**WHAT YOU ARE ASKED TO DO**. Where the records below show the word "already" in a line, please copy that line.

**EXTRACTED INFORMATION**.

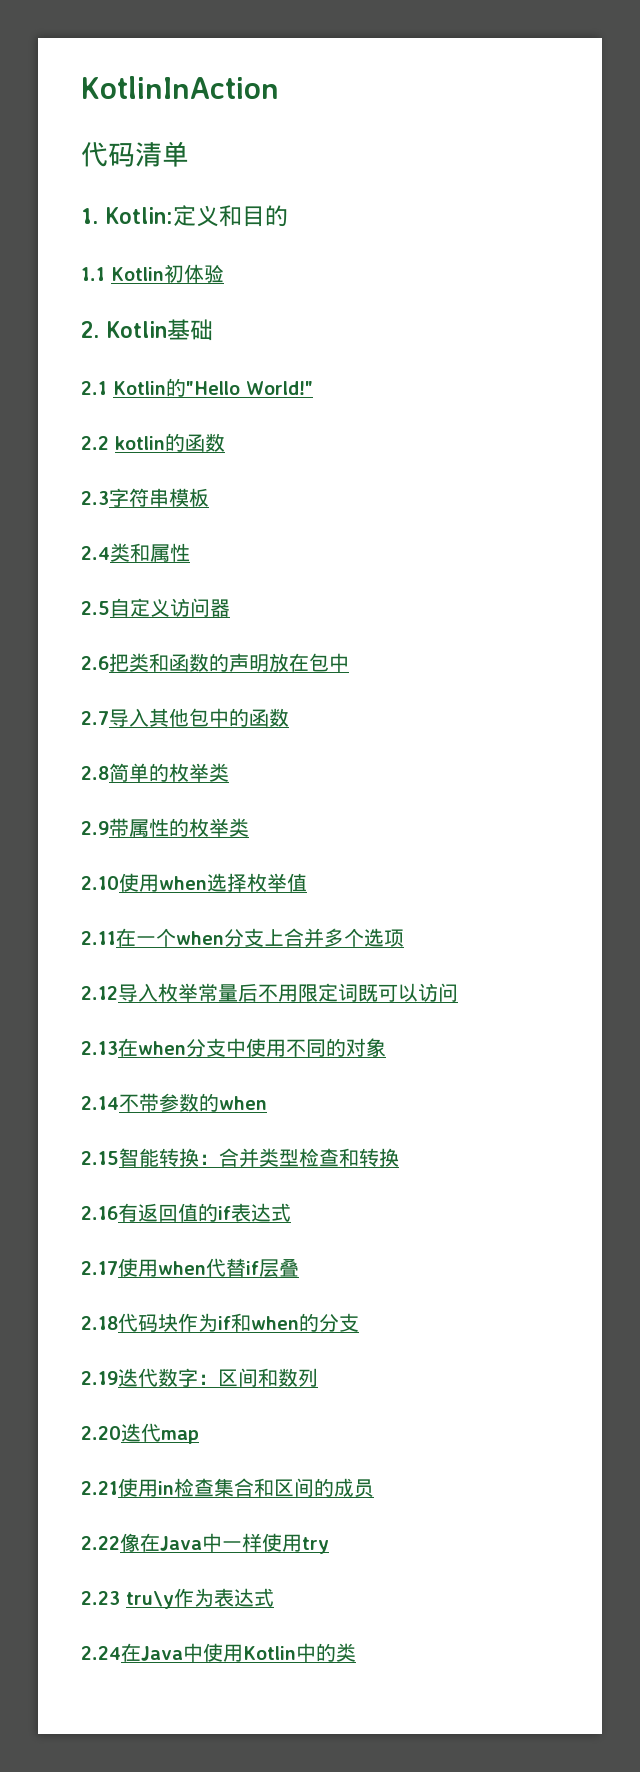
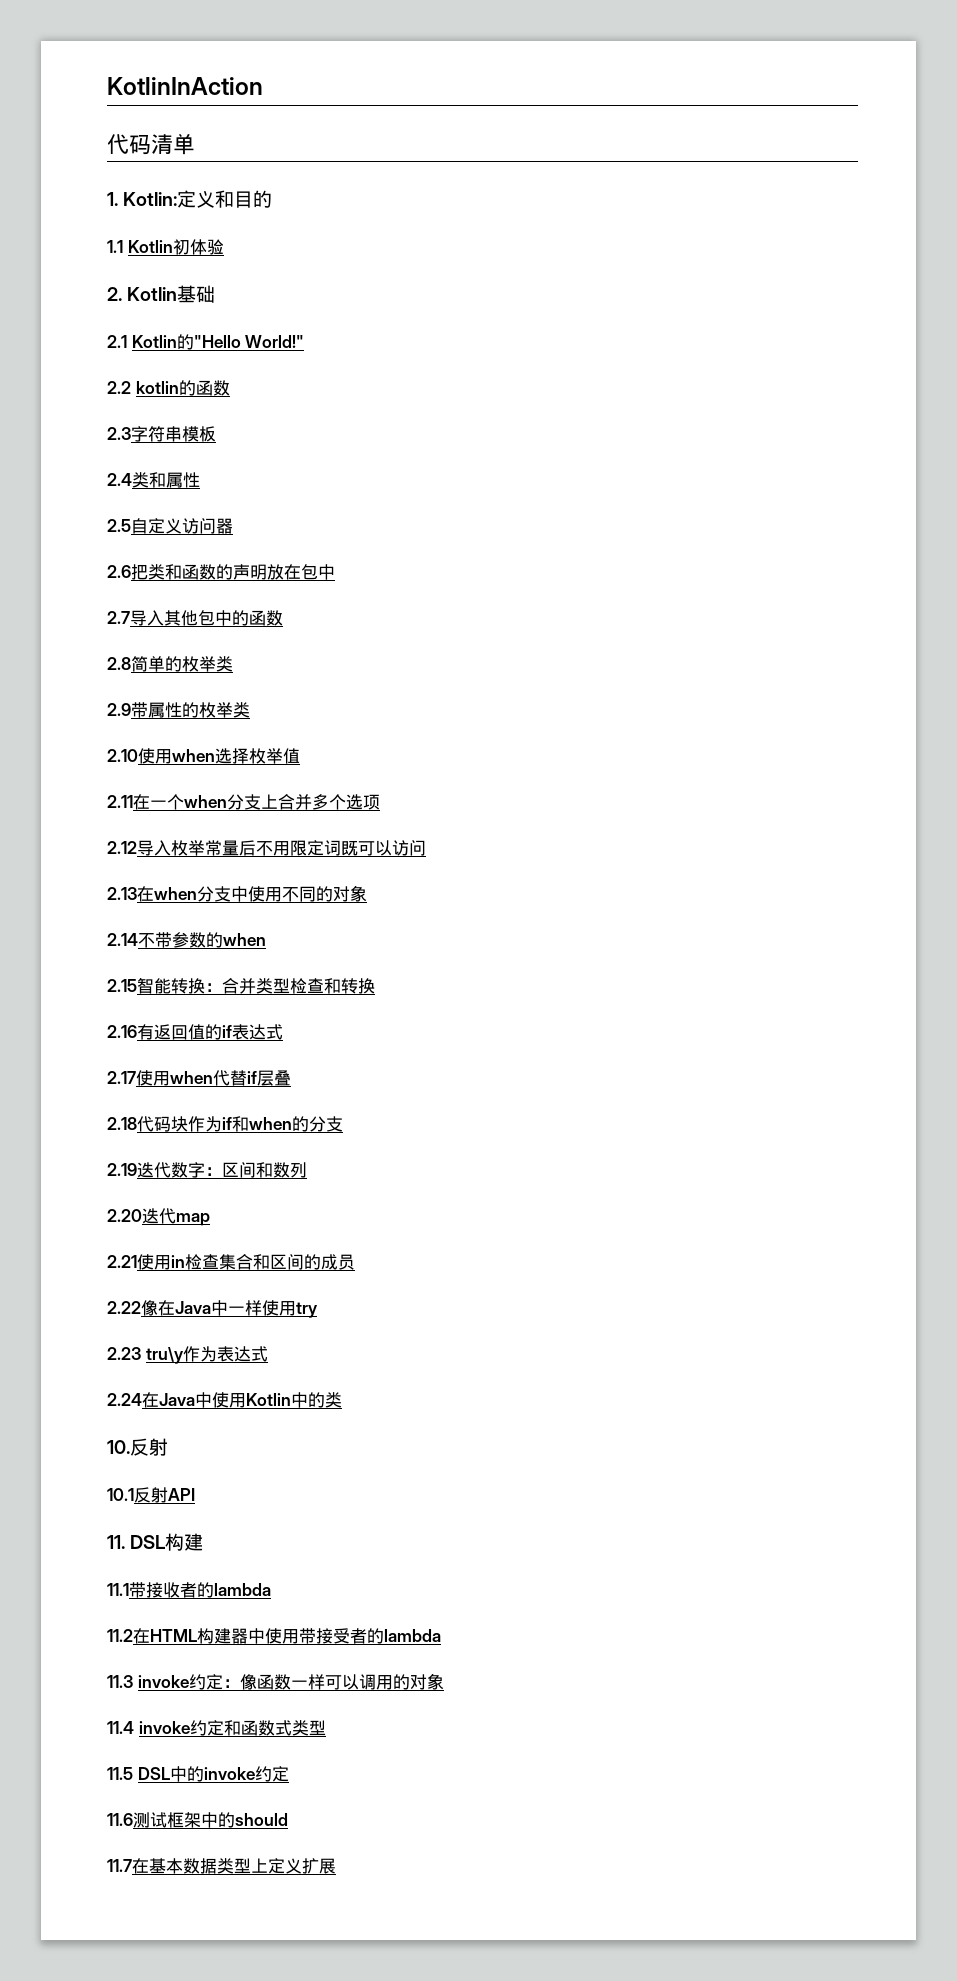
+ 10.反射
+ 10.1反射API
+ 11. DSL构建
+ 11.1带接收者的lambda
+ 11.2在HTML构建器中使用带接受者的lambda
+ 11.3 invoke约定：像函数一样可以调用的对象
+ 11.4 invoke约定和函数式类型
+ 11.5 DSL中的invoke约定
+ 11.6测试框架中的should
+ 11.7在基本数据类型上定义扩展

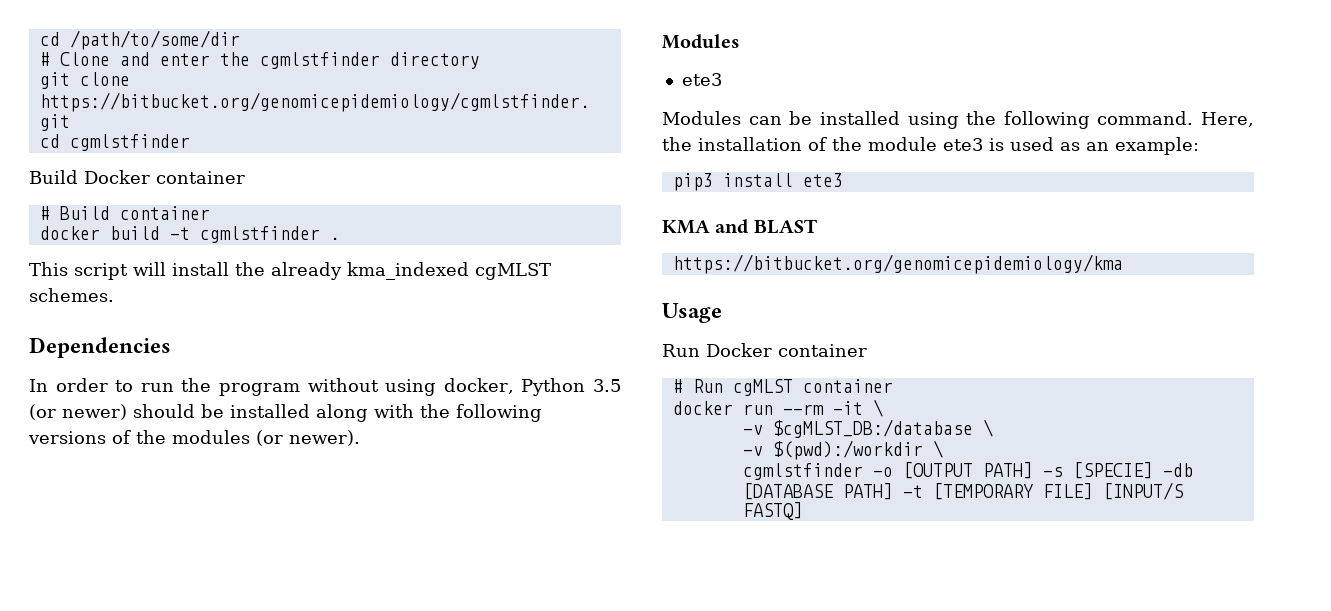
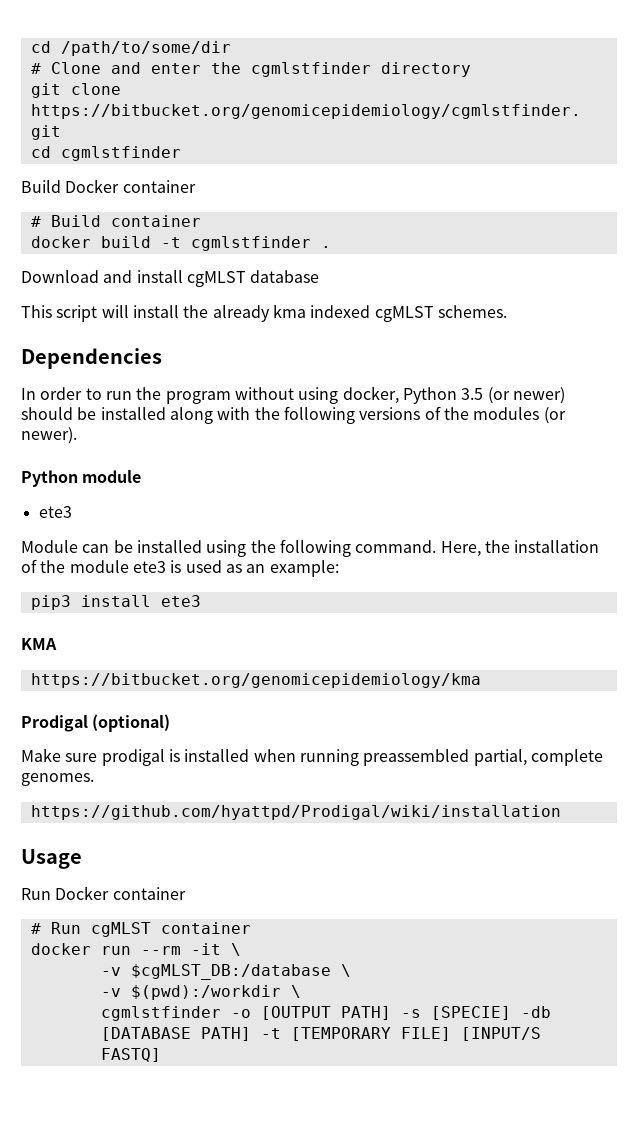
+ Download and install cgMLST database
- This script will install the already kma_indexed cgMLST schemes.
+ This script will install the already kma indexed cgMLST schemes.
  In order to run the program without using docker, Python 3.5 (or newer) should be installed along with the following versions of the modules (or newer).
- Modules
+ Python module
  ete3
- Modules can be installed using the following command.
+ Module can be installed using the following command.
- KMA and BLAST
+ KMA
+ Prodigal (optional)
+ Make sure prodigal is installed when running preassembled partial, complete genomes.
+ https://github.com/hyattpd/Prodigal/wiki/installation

**SOLUTION TO THE PROBLEM**.
- This script will install the already kma_indexed cgMLST schemes.
+ This script will install the already kma indexed cgMLST schemes.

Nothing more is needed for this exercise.